I'm having trouble parsing this sentence, it sounds like you're saying that if you ask the framework guys to do the work it'll guarantee it won't work right, and that's why you ask them to do it? (I'm not sure what part of what we're talking about is "non-core functionality", so maybe I'm misinterpreting?)

@Weng said:

Now, "reporting" is in quotes because 99.97 percent of the time, it's actually outputting a data interchange file for the client's systems. And those systems are always preexisting and frozen, so bugs in their file handling are permanent.

That's still reporting. Although not the kind Tableau is good at, so.

@Weng said:

Yes, Excel is routinely used as an interchange format.

Because you can or because you must?

Or to rephrase it: you are using Excel as an interchange format. Is that because there's no other choice? Or just because "we've always done it that way"?

@Weng said:

I don't actually have an immediate response to your suggestion beyond "complicated, more dependencies, probably put us in the same boat with different details"

I know people think I'm a Nazi for saying you should always do things the right way, so you'll probably dismiss my opinion out-of-hand.

But replacing a few lines of WHERE clause with hundreds of lines of .net code written by developers who are incompetent doesn't seem to me like a good trade-off. Am I crazy here?

Weng

@blakeyrat said:

and instead of just using the WHERE clause to do that, you want to run literally every row of the table through a .net program?
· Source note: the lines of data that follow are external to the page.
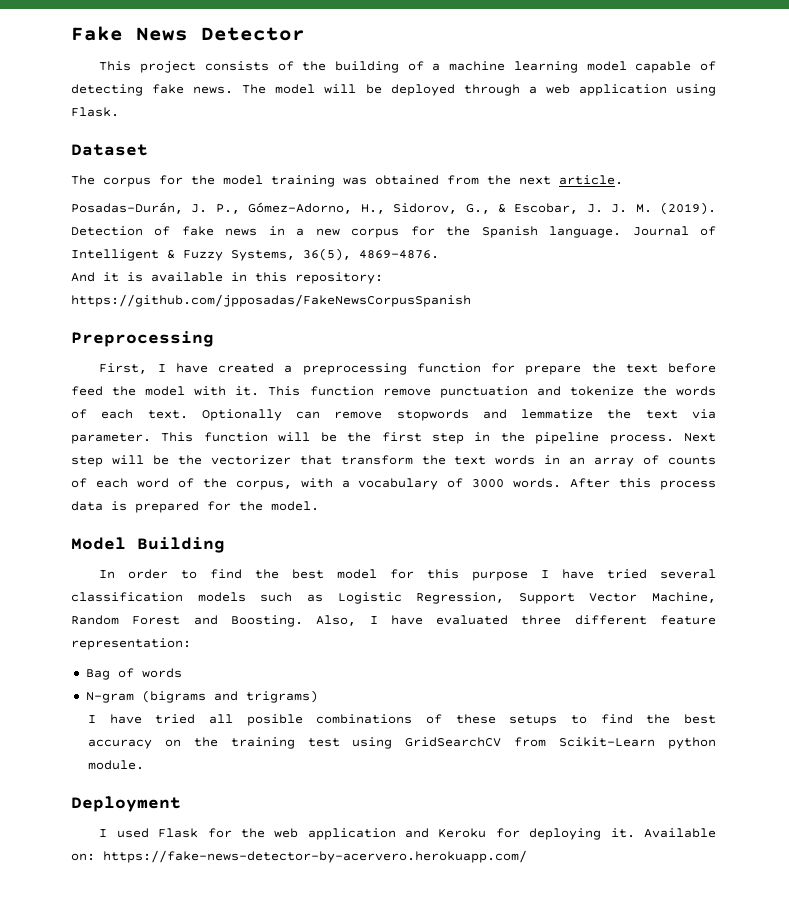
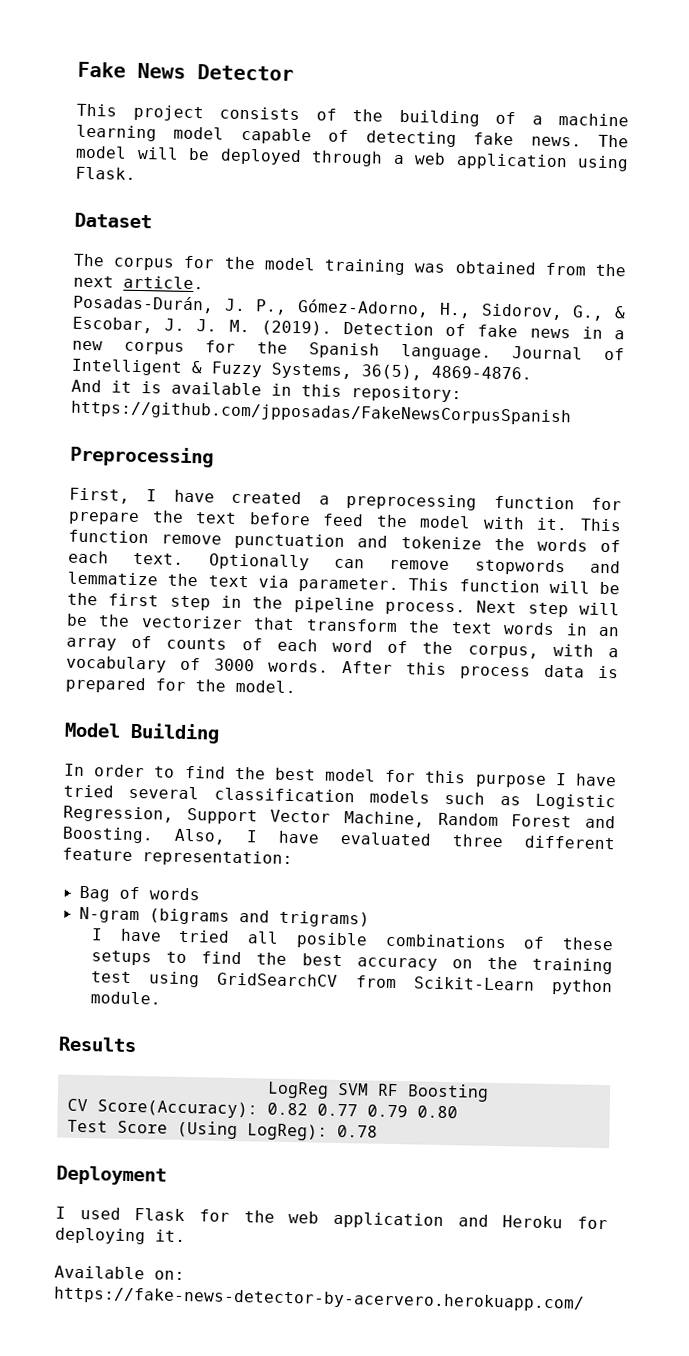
(144, 765) none -> [58,1036,137,1053] [266,1081,489,1102] [66,1098,458,1119] [66,1119,378,1141] // Results // LogReg SVM RF Boosting // CV Score(Accuracy): 0.82 0.77 0.79 0.80 // Test Score (Using LogReg): 0.78
[438,828,487,838] Keroku -> [502,1215,564,1229] Heroku
(635, 833) none -> (186, 1236) //

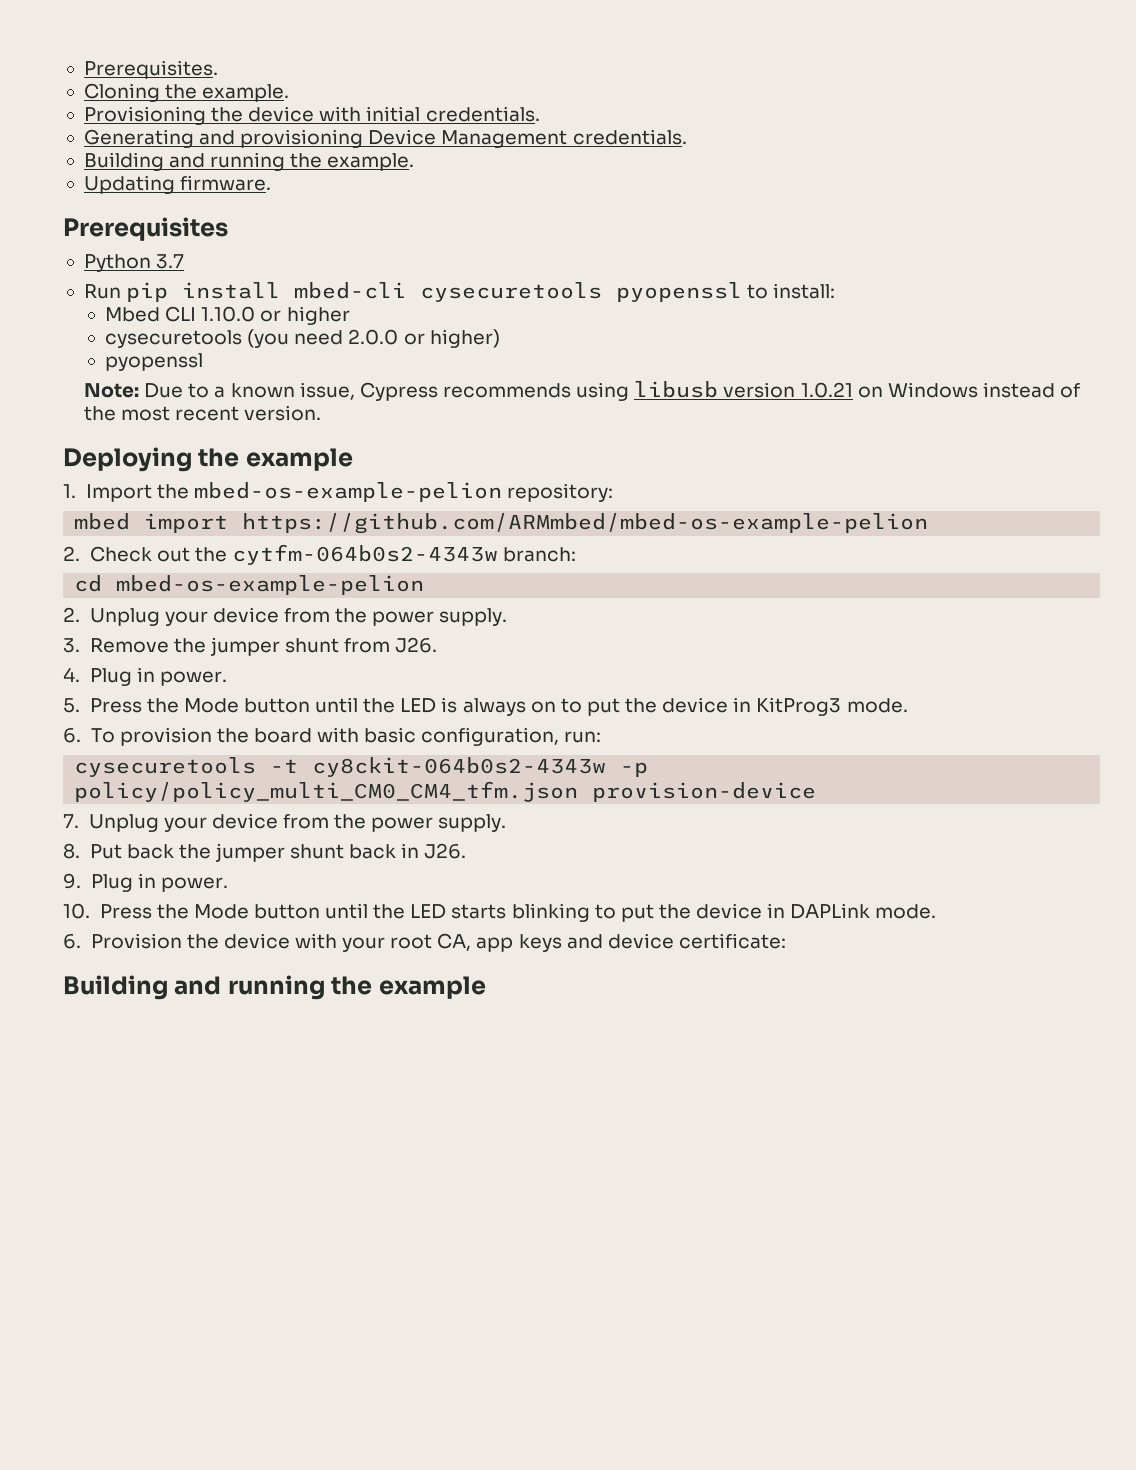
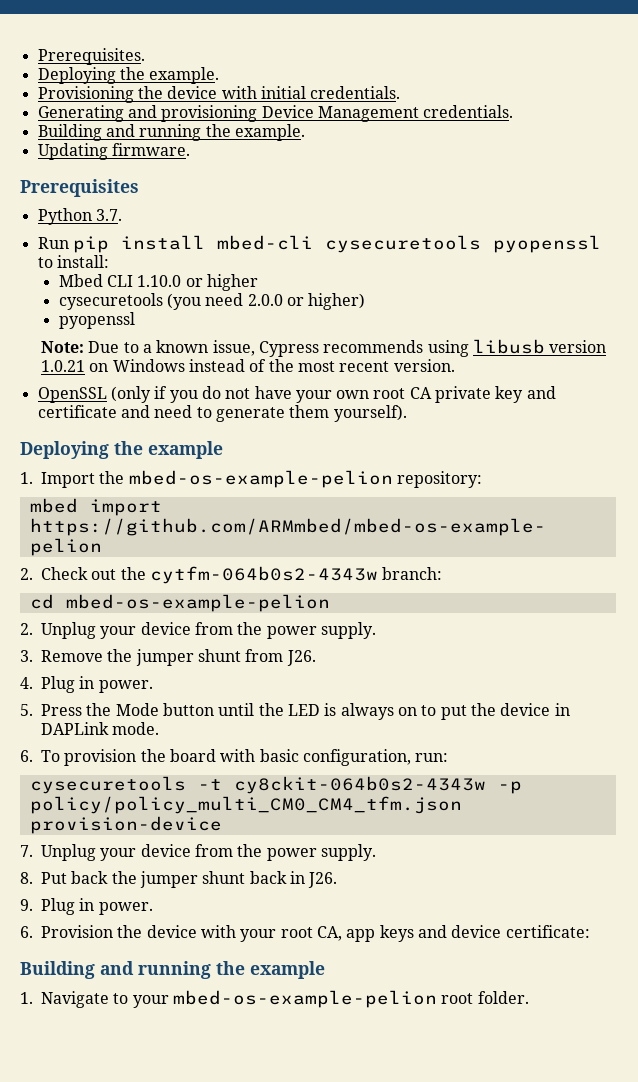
[83,83,160,102] Cloning -> [37,67,116,84] Deploying
[156,254,185,269] 3.7 -> [95,209,122,221] 3.7.
(322, 413) none -> [37,386,556,403] [37,405,407,422] // OpenSSL (only if you do not have your own root CA private key and certificate and need to generate them yourself).
[756,697,842,716] KitProg3 -> [41,722,110,735] DAPLink
[63,903,937,922] // 10. Press the Mode button until the LED starts blinking to put the device in DAPLink mode. -> (153, 908) none
(486, 987) none -> [20,990,529,1008] // 1. Navigate to your mbed-os-example-pelion root folder.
Oh. No, the data is already filtered in the SQL. Every row SQL emits ends up in the output. Basically, each row also has a serial number column which we suppress from the output and stuff back into the database to record the association with the report.

[Quote]I'm having trouble parsing this sentence, it sounds like you're saying that if you ask the framework guys to do the work it'll guarantee it won't work right, and that's why you ask them to do it? (I'm not sure what part of what we're talking about is "non-core functionality", so maybe I'm misinterpreting?)[/quote]

Two teams: The framework team, which builds and owns the data export component as a whole. The app team, which builds client apps and the SQL that runs on the framework. Inserting the aforementioned database link between the report and the individual records supports a framework feature, and an obscure one at that. So if asked to do that in their SQL, the app team would 'forget' every time.

[Quote]Because you can or because you must?

Or to rephrase it: you are using Excel as an interchange format. Is that because there's no other choice? Or just because "we've always done it that way"?[/quote]

No other choice in that our clients dictate the interchange specs long before anyone is involved. This is mediated by salesmen who do not sell custom software but instead our physical end products. They aren't interested in the software end of things and know Excel, so it comes up every time the client hasn't involved their own software people.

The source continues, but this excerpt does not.